Reducing the data footprint of visual content via image compression is essential to reduce storage requirements, but also to reduce the bandwidth and latency requirements for transmission. In particular, the use of compressed images allows for faster transfer of data, and faster response times for visual recognition in edge devices that rely on cloud-based services. In this paper, we first analyze the impact of image compression using traditional codecs, as well as recent state-of-the-art neural compression approaches, on three visual recognition tasks: image classification, object detection, and semantic segmentation. We consider a wide range of compression levels, ranging from 0.1 to 2 bits-per-pixel (bpp). We find that for all three tasks, the recognition ability is significantly impacted when using strong compression.

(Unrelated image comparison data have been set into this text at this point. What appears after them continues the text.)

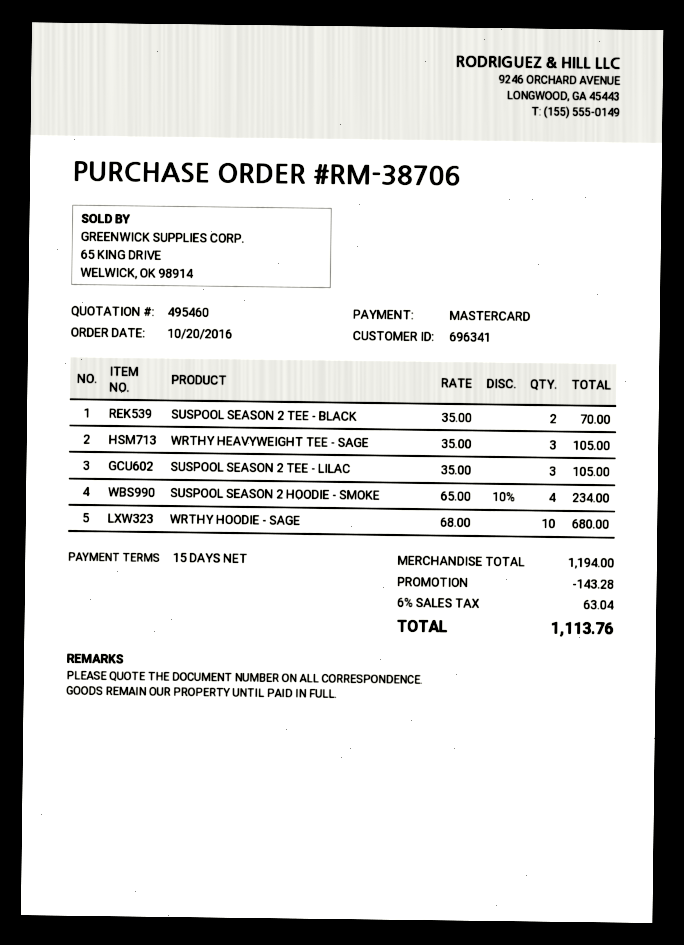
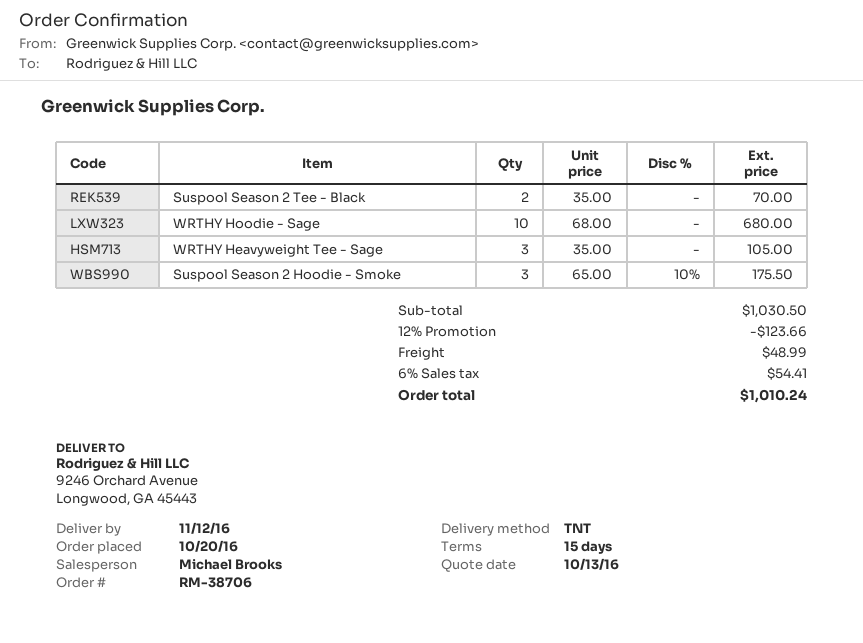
SUSPOOL SEASON 2 TEE - LILAC: 3 x 35.00 = 105.00 -> none
SUSPOOL SEASON 2 HOODIE - SMOKE: 4 x 65.00 - 10% = 234.00 -> 3 x 65.00 - 10% = 175.50
subtotal: 1194.00 -> 1030.50
discount: 143.28 -> 123.66
shipping: none -> 48.99
tax: 6% = 63.04 -> 6% = 54.41
total: 1113.76 -> 1010.24

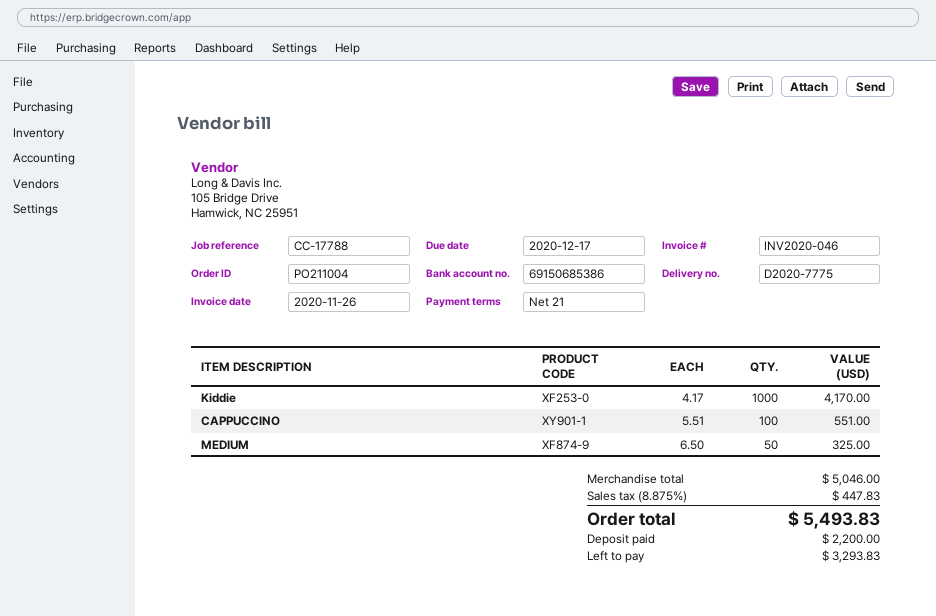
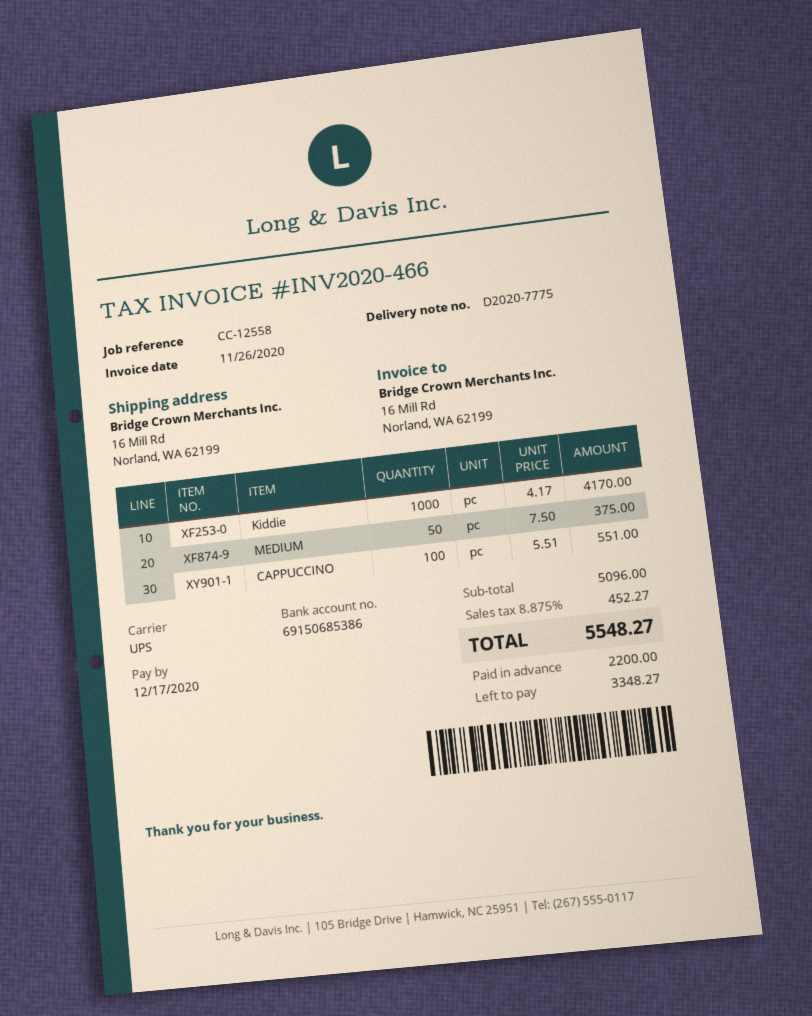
invoice number: INV2020-046 -> INV2020-466
reference: CC-17788 -> CC-12558
MEDIUM: 50 x 6.50 = 325.00 -> 50 x 7.50 = 375.00
subtotal: 5046.00 -> 5096.00
tax: 8.875% = 447.83 -> 8.875% = 452.27
total: 5493.83 -> 5548.27
balance: 3293.83 -> 3348.27

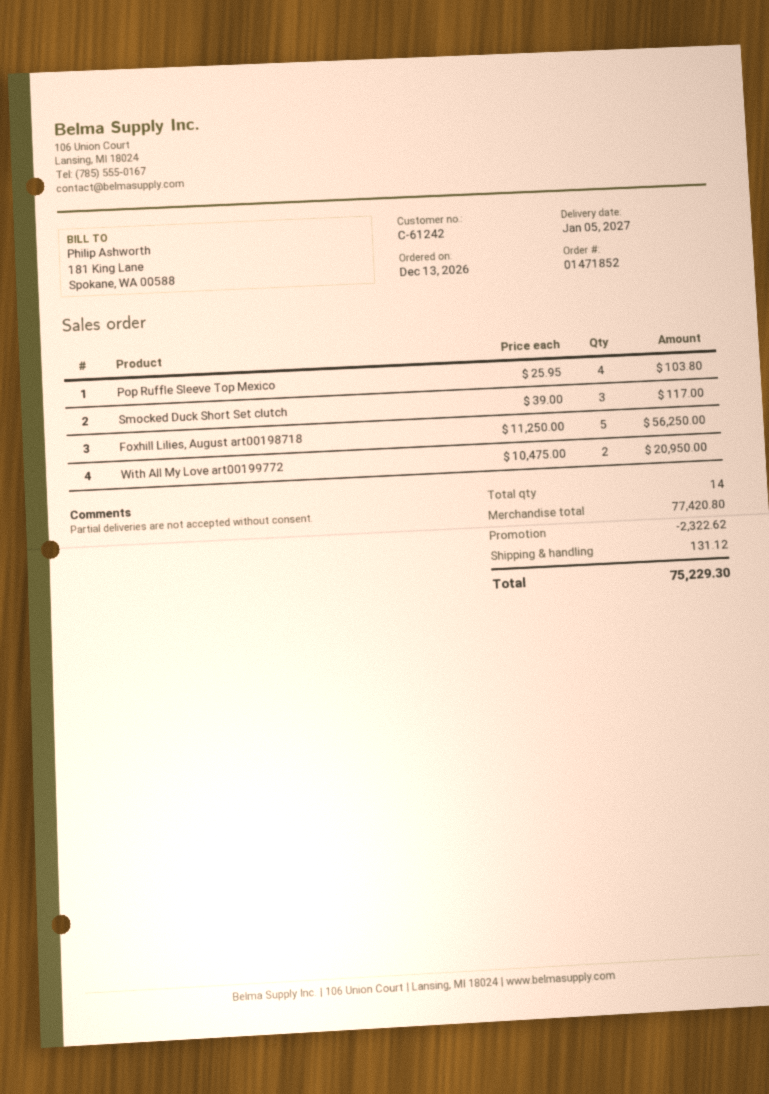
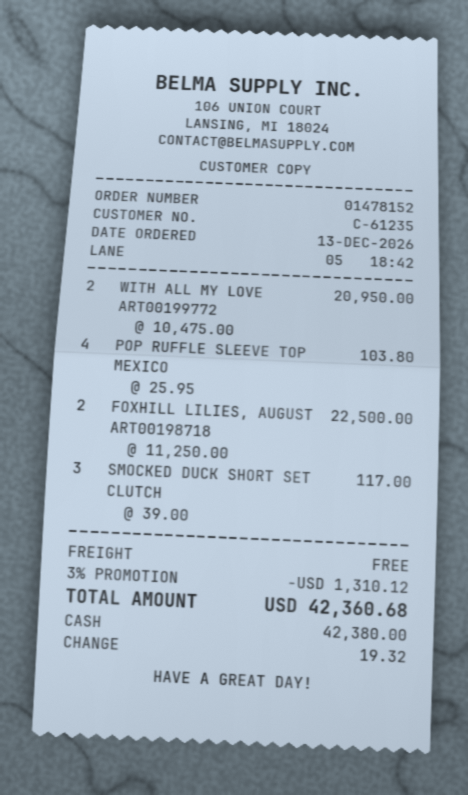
order number: 01471852 -> 01478152
customer number: C-61242 -> C-61235
Foxhill Lilies, August art00198718: 5 x 11250.00 = 56250.00 -> 2 x 11250.00 = 22500.00
discount: 2322.62 -> 1310.12
shipping: 131.12 -> 0.00
total: 75229.30 -> 42360.68

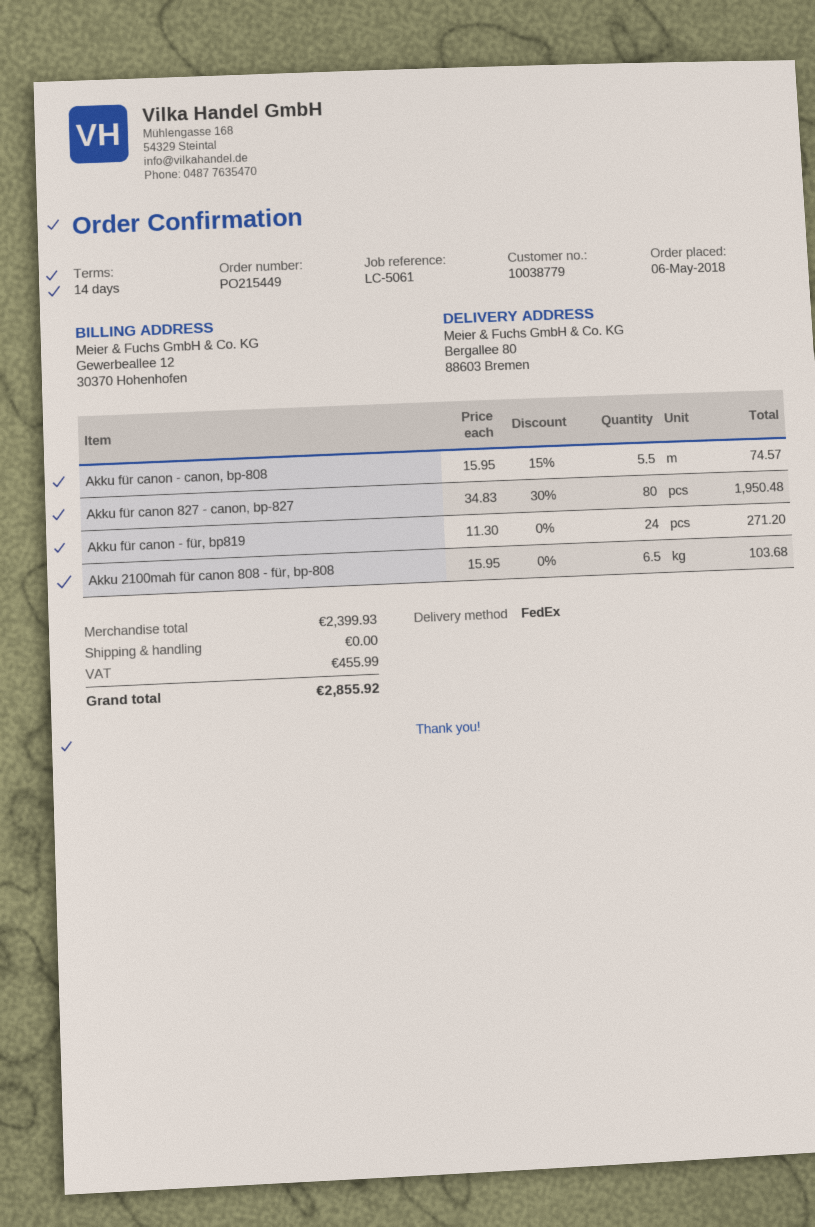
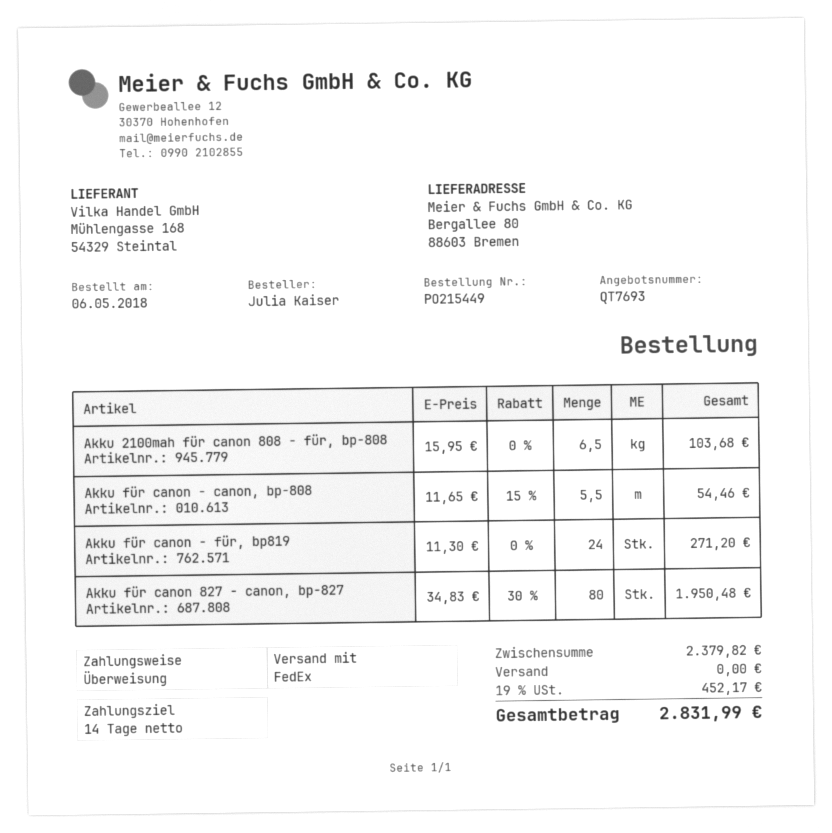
Akku für canon - canon, bp-808: 5.5 x 15.95 - 15% = 74.57 -> 5.5 x 11.65 - 15% = 54.46
subtotal: 2399.93 -> 2379.82
tax: 455.99 -> 452.17
total: 2855.92 -> 2831.99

For example, for segmentation mIoU is reduced from 44.5 to 30.5 mIoU when compressing to 0.1 bpp using the best compression model we evaluated. Second, we test to what extent this performance drop can be ascribed to a loss of relevant information in the compressed image, or to a lack of generalization of visual recognition models to images with compression artefacts. We find that to a large extent the performance loss is due to the latter: by finetuning the recognition models on compressed training images, most of the performance loss is recovered. For example, bringing segmentation accuracy back up to 42 mIoU, i.e. recovering 82% of the original drop in accuracy.
翻译:摘要:
通过图像压缩来减少视觉内容的数据占用是减少存储需求的关键,同时也是减少基于云服务的边缘设备上的数据传输带宽和延迟要求的关键。特别是使用压缩图像可以实现更快的数据传输和更快的视觉识别响应时间。在本文中,我们首先分析传统编解码器以及最新的端到端神经压缩方法对图像识别任务的影响:图像分类、目标检测和语义分割。我们考虑了广泛的压缩级别,从 0.1 到 2 个比特每像素 (bpp)。我们发现,在使用强压缩时,对于所有三个任务,识别能力都会受到显著影响。例如,对于分割任务,当使用我们评估的最佳压缩模型压缩到 0.1 bpp 时,mIoU 从 44.5 降至 30.5 mIoU。其次,我们测试了性能下降的程度是否可以归因于压缩图像中有关信息的丢失,还是由于视觉识别模型对带有压缩伪影的图像的泛化能力不足。我们发现在很大程度上,性能损失是由后者引起的:通过在压缩训练图像上对识别模型进行微调,大部分性能损失都可以恢复。例如,将分割准确度提高到 42 mIoU,即恢复了原始准确度下降的82%。